His later descriptions of his house and the surrounding village, remembered within the context of late 20th century life, tell us that he doesn’t believe his childhood was ideal. I think it demonstrates George’s intelligence that he can look past the ever-present rose-tint of nostalgia and analyse the facts of his past honestly. George mentions problems with his living space, ‘it was a very poor place indeed, lacking many things that are… vitally needed for the growth and development of a child’ (1), and his parents, ‘I might have had a better start if my parents had been more equipped for their task, for both of them were illiterate’ (2). Despite this, George never speaks hatefully about his parents, and I don’t believe he condemns them in any way in his writing – rather he is just aware of their shortcomings.
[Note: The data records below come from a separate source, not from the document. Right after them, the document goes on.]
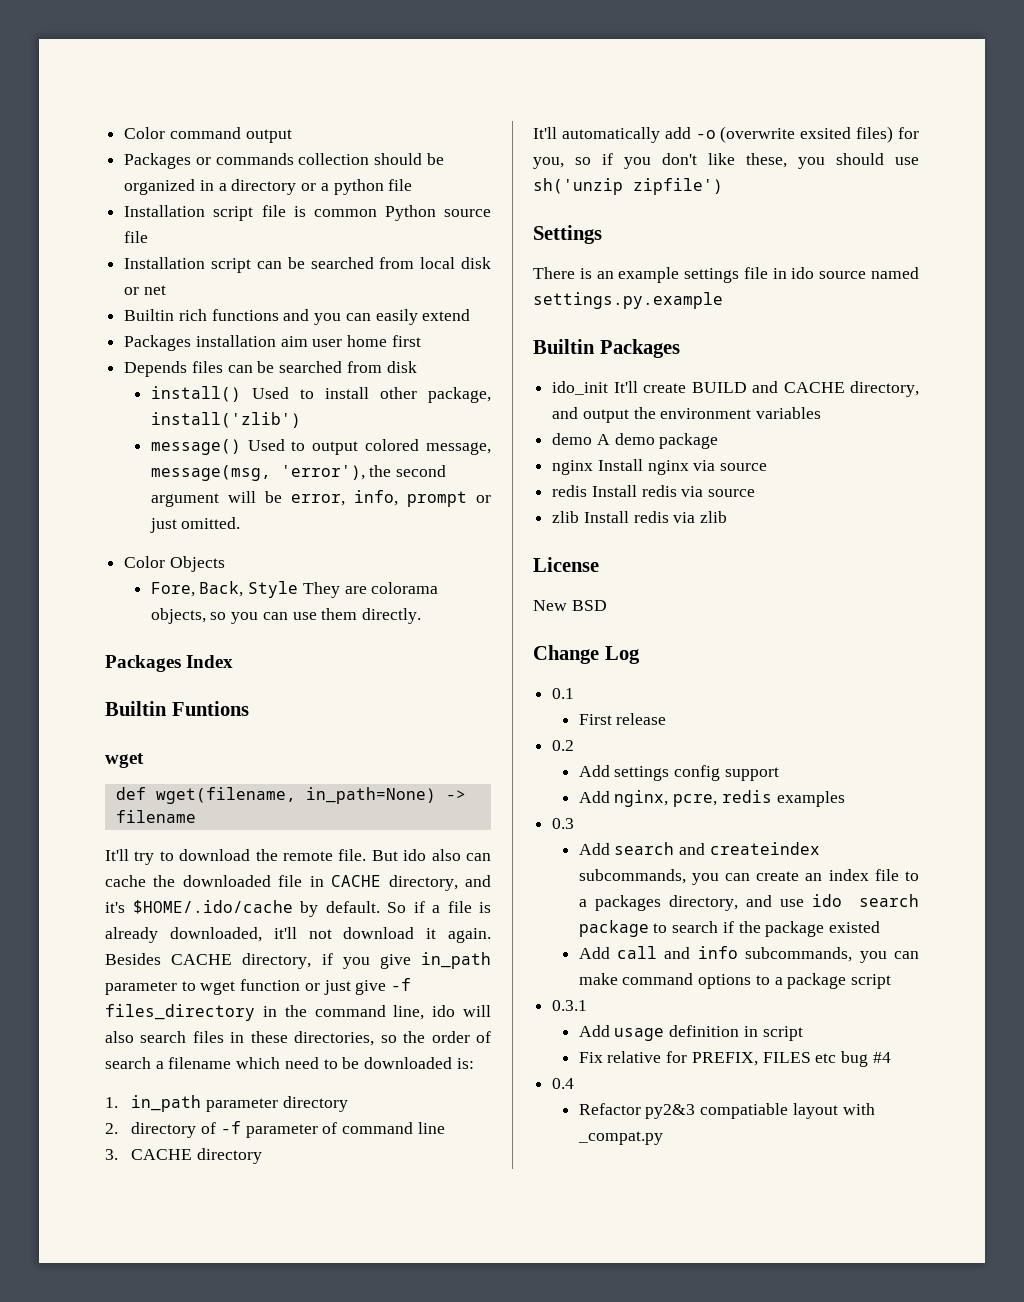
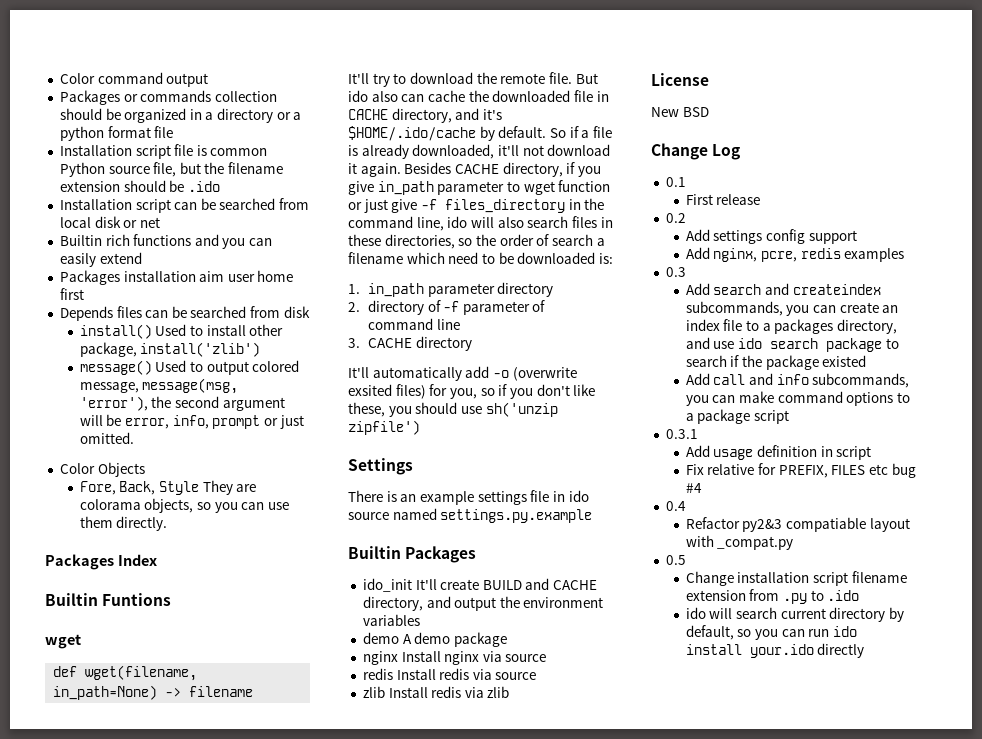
(384, 187) none -> [107,126,151,138] format
[124,231,149,243] file -> [153,162,284,177] [59,180,220,192] file, but the filename extension should be .ido
(663, 1138) none -> [665,555,686,565] [685,571,907,586] [685,589,860,604] [685,607,904,622] [685,625,857,640] [685,643,865,658] // 0.5 // Change installation script filename extension from .py to .ido // ido will search current directory by default, so you can run ido install your.ido directly

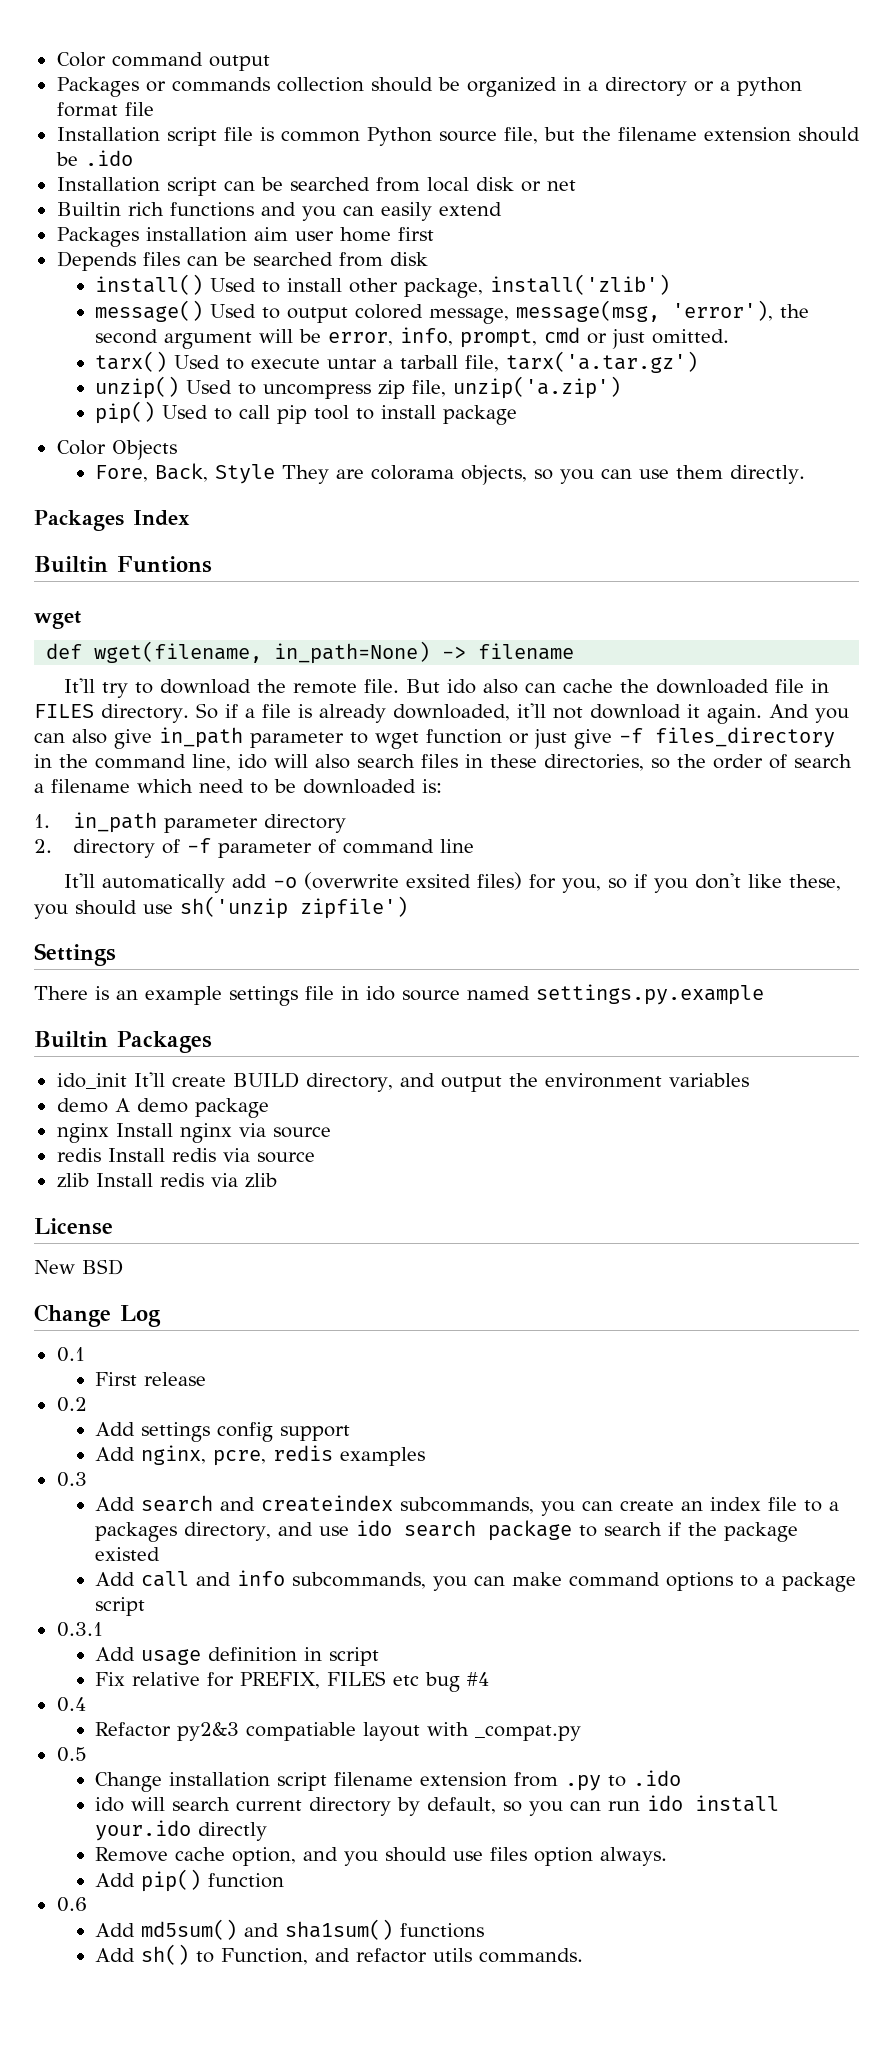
[212,415,261,429] prompt -> [460,327,581,348] prompt, cmd
(134, 438) none -> [95,351,699,373] [95,376,622,399] [95,401,518,425] // tarx() Used to execute untar a tarball file, tarx('a.tar.gz') // unzip() Used to uncompress zip file, unzip('a.zip') // pip() Used to call pip tool to install package
[348,108,502,123] [348,126,547,141] CACHE directory, and it's $HOME/.ido/cache by default. -> [34,704,189,723] FILES directory.
[404,162,601,177] Besides CACHE directory, if you -> [768,704,849,723] [34,729,107,744] And you can also
[348,336,472,351] // 3. CACHE directory -> (474, 846) none
[525,578,598,590] and CACHE -> (299, 1080) none
(865, 650) none -> [95,1847,668,1866] [95,1869,285,1892] [56,1897,87,1912] [95,1919,485,1940] [95,1944,584,1965] // Remove cache option, and you should use files option always. // Add pip() function // 0.6 // Add md5sum() and sha1sum() functions // Add sh() to Function, and refactor utils commands.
Some parts of his memories of home are much more positive than those I’ve already mentioned. George often gets carried away with anecdotes about his antics as a child in his home town and there is a definite sense of fondness present in the writing. For example, George writes about how he and his friends stole oranges from a neighbour’s tree and how they felt like ‘men who had found diamonds in a stream’ (9). Most of the positive anecdotes are separate from memories of his parents and relate more to times with friends, in and around the village, suggesting that the children of that era were left to their own devices, for the most part.

Because of the detailed, factual style George writes in, People > Ideas is a very useful source of historical information. Specifics from a lot of the short memories George recounts can be extrapolated to present a picture of family life in general in the early 20th century. He mentions, very calmly, at one point that his sister ‘died of consumption’ (4) which displays how common and destructive tuberculosis was in the period. We also get a fair insight into the different roles of men and women in relationships as he writes about his parents’ lives before children. He says, about the house he lived in as a child, ‘[it was] built originally to house men who worked at the coal mine, and their families’ (1), the implication being that the family followed the man to wherever he could find work.

George's local village, Radstock, circa early 20th century.
George’s local village, Radstock, circa early 20th century.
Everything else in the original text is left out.